Falling in Love with Food Again
Then you find something strange happening. Now that you’re not using food for inappropriate reasons (mostly), you focus on it more for itself.
And you like it more than you did before!
Maybe not everything. Maybe you notice you don’t need as many sweets or fatty foods. But instead, you discover that you enjoy other kinds of food you thought you didn’t like.
You become willing to try new things. You experiment with new recipes. Food becomes fun again in a way it hasn’t for a long time, maybe since you were a kid. Now that it’s not burdened by trying to carry so much for you, and you’re not weighed down with guilt, everything changes.

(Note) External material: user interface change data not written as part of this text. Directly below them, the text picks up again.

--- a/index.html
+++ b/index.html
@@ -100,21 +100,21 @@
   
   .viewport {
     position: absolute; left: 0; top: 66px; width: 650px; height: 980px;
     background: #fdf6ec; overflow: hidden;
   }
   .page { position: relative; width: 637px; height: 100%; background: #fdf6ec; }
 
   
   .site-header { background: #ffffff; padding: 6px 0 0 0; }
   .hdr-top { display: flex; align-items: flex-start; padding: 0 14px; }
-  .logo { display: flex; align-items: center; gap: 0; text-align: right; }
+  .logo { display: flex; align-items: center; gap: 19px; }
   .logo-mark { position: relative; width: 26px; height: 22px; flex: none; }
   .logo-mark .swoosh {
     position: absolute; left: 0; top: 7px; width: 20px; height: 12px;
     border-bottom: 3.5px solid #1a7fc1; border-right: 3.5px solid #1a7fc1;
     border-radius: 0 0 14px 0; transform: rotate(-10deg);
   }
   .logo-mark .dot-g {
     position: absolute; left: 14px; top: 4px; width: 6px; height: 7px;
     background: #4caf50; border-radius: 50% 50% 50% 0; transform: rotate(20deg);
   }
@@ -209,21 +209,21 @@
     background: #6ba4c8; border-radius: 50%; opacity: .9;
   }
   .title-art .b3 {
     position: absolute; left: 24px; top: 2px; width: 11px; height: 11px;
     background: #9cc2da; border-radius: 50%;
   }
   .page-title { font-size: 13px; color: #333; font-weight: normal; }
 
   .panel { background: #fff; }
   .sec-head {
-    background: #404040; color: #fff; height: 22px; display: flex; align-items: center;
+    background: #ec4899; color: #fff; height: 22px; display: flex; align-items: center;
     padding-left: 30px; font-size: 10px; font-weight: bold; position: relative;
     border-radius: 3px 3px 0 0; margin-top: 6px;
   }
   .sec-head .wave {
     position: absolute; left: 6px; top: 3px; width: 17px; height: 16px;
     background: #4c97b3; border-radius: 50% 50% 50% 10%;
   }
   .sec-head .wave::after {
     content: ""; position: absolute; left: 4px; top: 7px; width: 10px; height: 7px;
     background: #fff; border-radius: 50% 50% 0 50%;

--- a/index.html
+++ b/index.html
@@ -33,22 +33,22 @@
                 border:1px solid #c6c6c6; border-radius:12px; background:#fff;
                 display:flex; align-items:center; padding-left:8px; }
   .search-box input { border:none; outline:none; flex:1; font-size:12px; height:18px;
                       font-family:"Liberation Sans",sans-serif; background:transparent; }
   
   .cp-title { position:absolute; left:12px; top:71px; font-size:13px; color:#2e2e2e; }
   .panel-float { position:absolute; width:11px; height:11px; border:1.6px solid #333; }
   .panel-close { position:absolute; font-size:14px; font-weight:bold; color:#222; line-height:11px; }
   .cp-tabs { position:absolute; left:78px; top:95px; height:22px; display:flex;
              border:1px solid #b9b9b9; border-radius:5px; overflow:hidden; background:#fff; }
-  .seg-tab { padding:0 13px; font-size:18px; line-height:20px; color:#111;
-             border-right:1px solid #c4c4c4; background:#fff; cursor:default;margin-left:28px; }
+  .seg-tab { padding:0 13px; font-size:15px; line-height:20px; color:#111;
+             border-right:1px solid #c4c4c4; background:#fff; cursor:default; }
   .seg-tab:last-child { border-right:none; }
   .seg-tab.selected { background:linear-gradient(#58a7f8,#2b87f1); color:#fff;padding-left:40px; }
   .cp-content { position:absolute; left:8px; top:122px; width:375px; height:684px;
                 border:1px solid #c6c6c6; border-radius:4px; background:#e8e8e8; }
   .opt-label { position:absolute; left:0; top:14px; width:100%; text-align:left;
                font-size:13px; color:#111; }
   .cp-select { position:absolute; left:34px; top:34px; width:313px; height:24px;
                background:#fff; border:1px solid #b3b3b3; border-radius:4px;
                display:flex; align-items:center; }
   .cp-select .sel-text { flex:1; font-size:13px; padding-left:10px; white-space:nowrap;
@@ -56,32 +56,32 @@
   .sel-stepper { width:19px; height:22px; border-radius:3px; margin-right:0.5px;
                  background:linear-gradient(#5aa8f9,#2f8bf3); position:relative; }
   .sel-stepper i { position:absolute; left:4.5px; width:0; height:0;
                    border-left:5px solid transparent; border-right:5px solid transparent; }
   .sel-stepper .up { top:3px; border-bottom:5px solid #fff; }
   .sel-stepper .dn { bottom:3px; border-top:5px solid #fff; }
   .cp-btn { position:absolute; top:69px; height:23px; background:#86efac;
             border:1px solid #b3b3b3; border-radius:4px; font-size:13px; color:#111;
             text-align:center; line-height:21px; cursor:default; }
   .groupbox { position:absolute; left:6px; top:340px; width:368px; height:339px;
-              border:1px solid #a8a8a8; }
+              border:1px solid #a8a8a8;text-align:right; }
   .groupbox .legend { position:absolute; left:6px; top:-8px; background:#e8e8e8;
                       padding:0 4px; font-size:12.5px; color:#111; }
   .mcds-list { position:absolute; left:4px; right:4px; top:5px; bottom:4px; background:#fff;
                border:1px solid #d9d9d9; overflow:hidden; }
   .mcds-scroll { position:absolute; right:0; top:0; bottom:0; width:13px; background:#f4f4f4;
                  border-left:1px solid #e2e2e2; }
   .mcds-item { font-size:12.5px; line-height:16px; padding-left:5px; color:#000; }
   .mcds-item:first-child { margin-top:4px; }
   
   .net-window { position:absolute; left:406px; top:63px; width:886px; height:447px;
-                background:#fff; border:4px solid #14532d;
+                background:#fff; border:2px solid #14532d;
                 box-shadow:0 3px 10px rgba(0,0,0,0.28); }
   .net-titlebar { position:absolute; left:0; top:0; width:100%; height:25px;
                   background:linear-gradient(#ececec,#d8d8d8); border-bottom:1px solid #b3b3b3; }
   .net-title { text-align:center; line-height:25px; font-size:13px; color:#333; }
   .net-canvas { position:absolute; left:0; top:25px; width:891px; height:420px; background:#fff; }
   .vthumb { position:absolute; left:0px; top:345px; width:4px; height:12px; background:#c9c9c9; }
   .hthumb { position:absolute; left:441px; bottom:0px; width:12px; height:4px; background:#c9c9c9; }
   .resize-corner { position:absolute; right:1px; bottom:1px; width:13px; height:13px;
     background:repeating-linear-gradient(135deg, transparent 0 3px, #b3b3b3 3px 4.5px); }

You feel lighter, free, and happy.
The Start of a New Adventure
Mindful eating might not always sound exciting. It doesn’t promise overnight changes… abs of steel… or never having to think about what you eat. Then again, I’d suggest seriously questioning anything that doespromise those things.
But think of it like other long-term relationships. You get to go much deeper, and you’ll find that brings whole new adventures.
Will there be bumps along the way? Maybe some disagreements? Things you’re not happy about?
Probably. Relationships tend to work that way. Even good ones.
But that doesn’t mean giving up on them. It means finding a balance, figuring out a give and take that works for you.
And I have to say that in my experience, when you eat mindfully, paying attention to the food and giving your body enough of what it truly needs and wants – it’s more deeply satisfying than anything I ever ate mindlessly.
For me, that makes it all worth it. That, and the freedom to make my own choices, and having the ability to accept myself and my decisions without judgment.
I hope this has helped you in thinking about your own relationship to food. If it’s given you any insights, or you can relate to any of it, I’d love to hear about it. And as always, I wish you happy eating, and joyful living.